进花舫的路只有这一条,除了这里,哪里还能过去,可显然潇湘子没有把那些人放在眼中,而是指了指画舫的上方,随口问道。
“小妮子,看到那只画舫的舫顶了吗?”
初锦顺着潇湘子指的方向看去,那里空空如也,黑衣人只是在船上,舫顶上倒是没见着一个,初锦灵机一动,难道前辈是想从画舫的顶上进里面。
“看到了。

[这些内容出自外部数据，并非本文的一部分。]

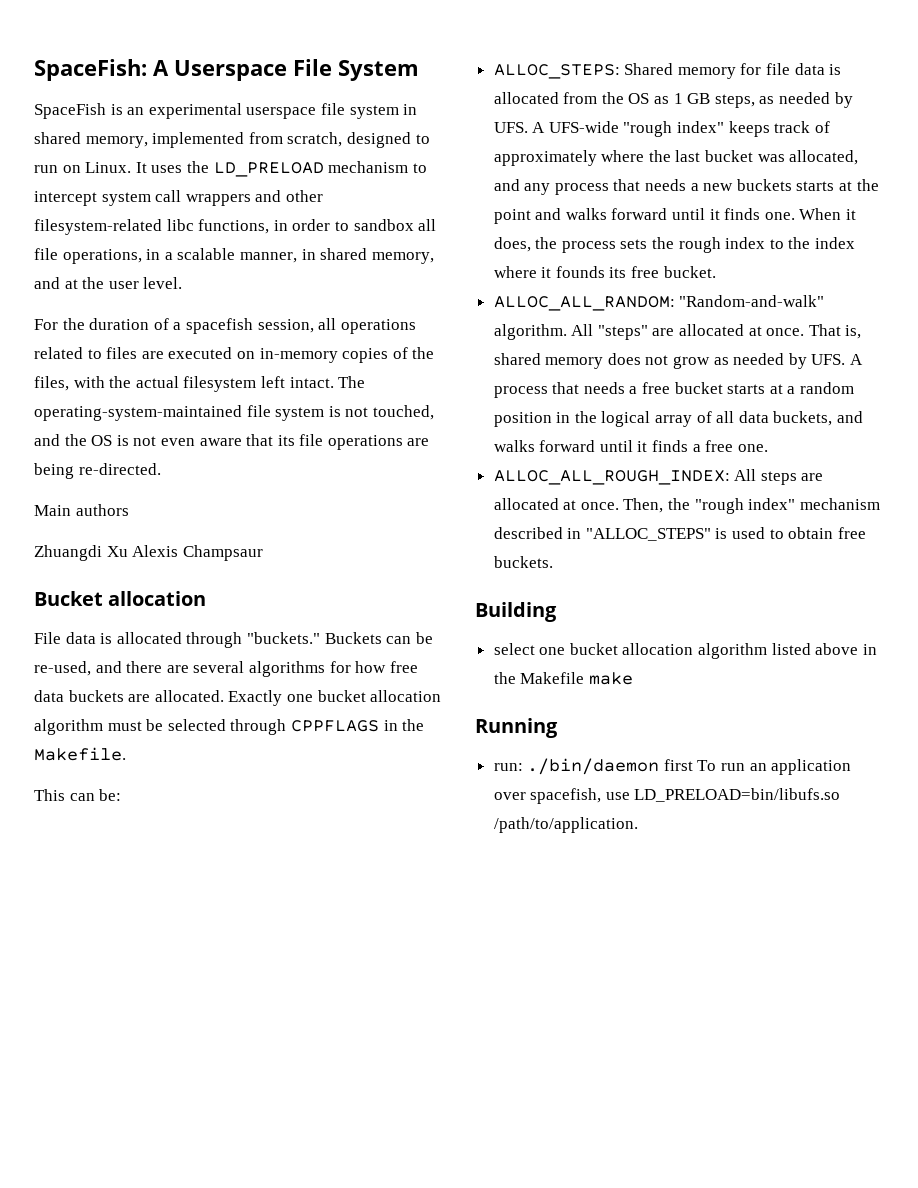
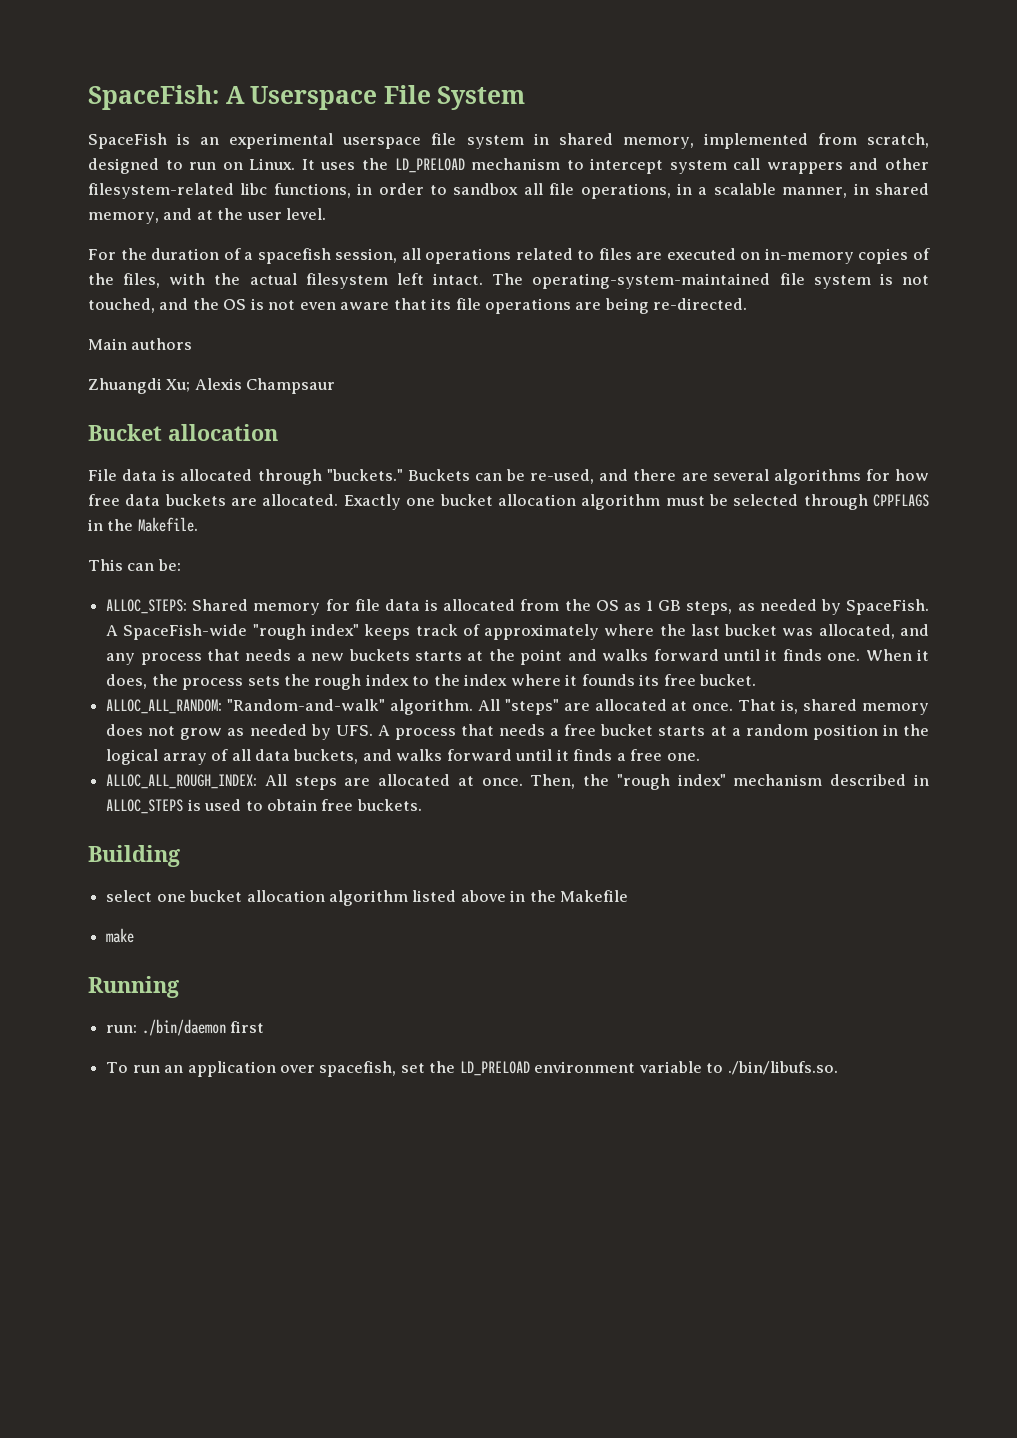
[106,546,128,557] Xu -> [166,379,191,392] Xu;
[493,121,619,133] UFS. A UFS-wide -> [846,599,929,615] [106,624,248,640] SpaceFish. A SpaceFish-wide
[585,528,711,541] "ALLOC_STEPS" -> [106,799,184,814] ALLOC_STEPS
(585, 678) none -> (629, 896) //
(693, 765) none -> (265, 1027) //
[605,788,841,802] [493,817,638,833] use LD_PRELOAD=bin/libufs.so /path/to/application. -> [400,1061,838,1076] set the LD_PRELOAD environment variable to ./bin/libufs.so.

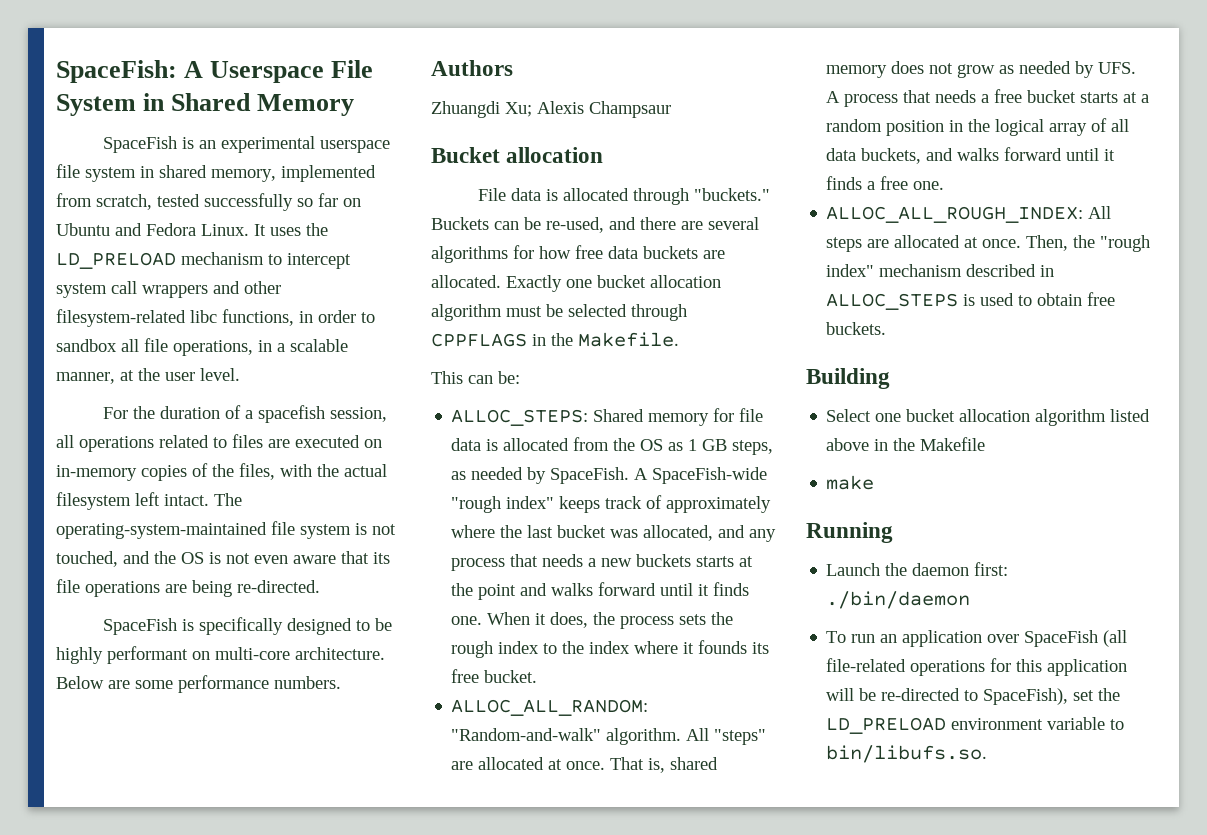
(526, 98) none -> [143,93,355,116] in Shared Memory
[88,158,243,174] designed to run on -> [157,193,361,211] [56,223,196,236] tested successfully so far on Ubuntu and Fedora
[853,183,929,195] [88,208,193,224] in shared memory, and -> (115, 378) none
[88,338,193,350] Main authors -> [103,617,393,635] [56,646,385,664] [56,675,341,693] [431,60,513,76] SpaceFish is specifically designed to be highly performant on multi-core architecture. Below are some performance numbers. // Authors
[106,890,153,902] select -> [826,409,872,422] Select
[106,1025,138,1033] run: -> [826,562,1009,576] Launch the daemon first:
[230,1021,265,1033] first -> (971, 600) none
[319,1061,397,1077] spacefish, -> [1024,630,1128,647] [826,658,1128,676] [826,688,1069,705] SpaceFish (all file-related operations for this application will be re-directed to SpaceFish),
[727,1061,838,1075] ./bin/libufs.so. -> [826,745,988,763] bin/libufs.so.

”
潇湘子拿出酒壶喝了口酒,重新挂回腰间,爽朗一笑。
“来,老头子我今天就带你从上面看看这江淮河的盛景。”
说时迟那时快,潇湘子没有给初锦任何犹豫的机会,就抓住初锦的手腕一飞而起,初锦只感受到扑面而来的微风轻拂着她的脸庞,隔着衣服,初锦能感受到抓着她手腕的大手苍劲有力,她丝毫不用担心自己会在半空中掉下去,一个今天刚刚认识地陌生人,她居然毫无动摇地就相信了,放心地把命交到他的手中,那种感觉就像是娘亲在身旁的安心。

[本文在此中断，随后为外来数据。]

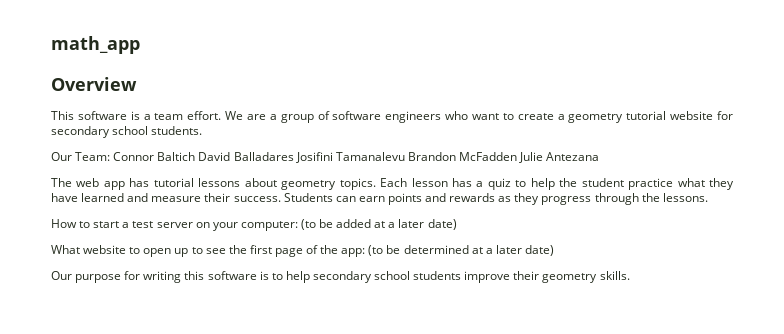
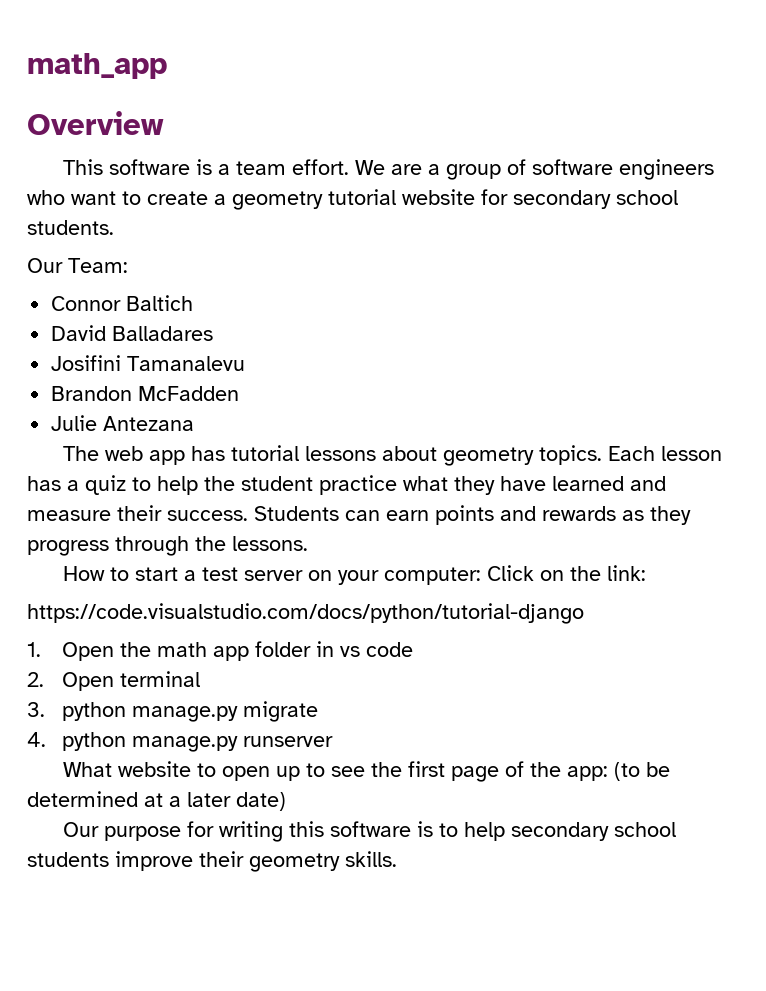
(111, 156) none -> (128, 265) //
(196, 156) none -> (194, 303) //
(294, 156) none -> (214, 333) //
(405, 156) none -> (246, 363) //
(517, 156) none -> (240, 393) //
[300,219,457,230] (to be added at a later date) -> [486,565,646,581] [27,603,584,624] [27,641,413,661] [27,671,200,691] [27,701,318,722] [27,732,333,752] Click on the link: // https://code.visualstudio.com/docs/python/tutorial-django // 1. Open the math app folder in vs code // 2. Open terminal // 3. python manage.py migrate // 4. python manage.py runserver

初锦不自觉地看向了潇湘子,毫无疑问他绝对是一个绝世高手,但因为太过邋遢连她一开始也以为他就是个普通的乞丐,脏兮兮的脸上依稀可以辨认出原本的眉清目秀,破烂的衣裳不知穿了猴年马月,早已是见豕负涂,让人不忍心再看第二眼,可就是这样一个不修边幅的人救了自己的命,还说要保护她,而她居然没有一点怀疑地就坚信他说得是真的。

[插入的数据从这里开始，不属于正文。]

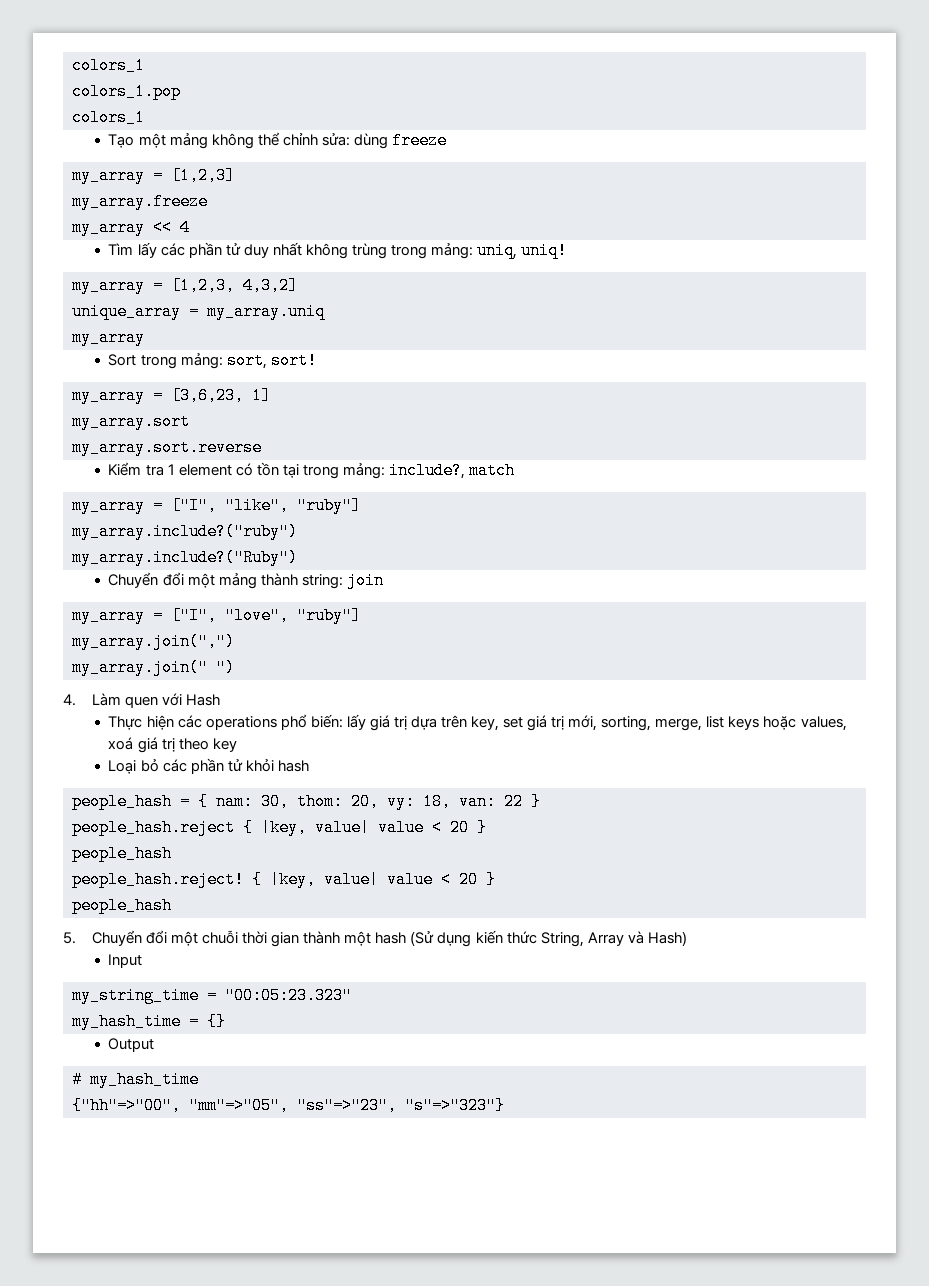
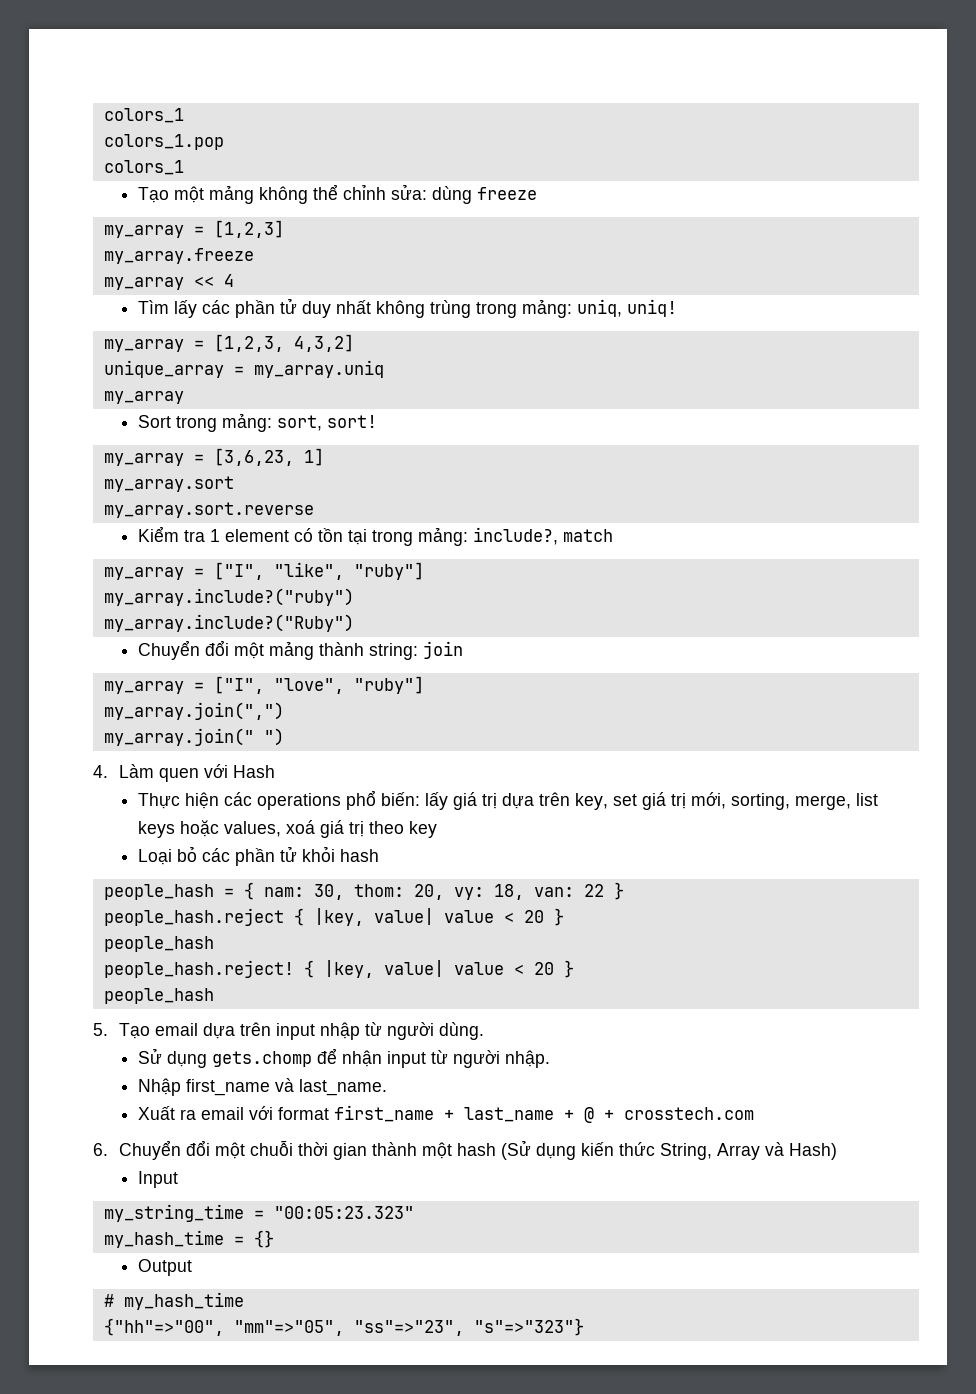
(76, 938) none -> [118,1022,484,1040] [138,1048,551,1068] [138,1078,388,1096] [138,1105,755,1123] [93,1143,108,1156] Tạo email dựa trên input nhập từ người dùng. // Sử dụng gets.chomp để nhận input từ người nhập. // Nhập first_name và last_name. // Xuất ra email với format first_name + last_name + @ + crosstech.com // 6.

潇湘子带着初锦飞到了画舫之上,来到上面,初锦当真是发现了江淮河的别有洞天,那是在下面完全欣赏不到的盛景,波光粼粼的江淮河上游船往来,船上挂着的灯笼为绛淮河的夜增添了几分媚色,春波潋滟的河水浮彩艳发,上面除了坠落到河里的点点碎星,还有绮丽的河灯摇曳,并列两岸的歌舞楼榭如同上有婀娜多姿的舞女,也有莺声燕语的歌声荡漾,悠扬婉转的绛淮小调声动梁尘,幢幢红楼矗立在岸边,如同绛淮美人衣服上的宫绦,画舫处在绛淮之上,他们处在画舫上目之所及,如梦似幻。人们常说天上绛河地上淮河,如此眺目远望,竟是天地共长天一色,一望无际,分不清尽头的是地上的江淮还是天上的银湾,如醉梦中,亲眼所见此言非虚。
“小妮子,看呆了吧,老头子我晚上的时候就在这画舫上乘乘凉,伴着微风和繁星入睡,也别有一番惬意啊。”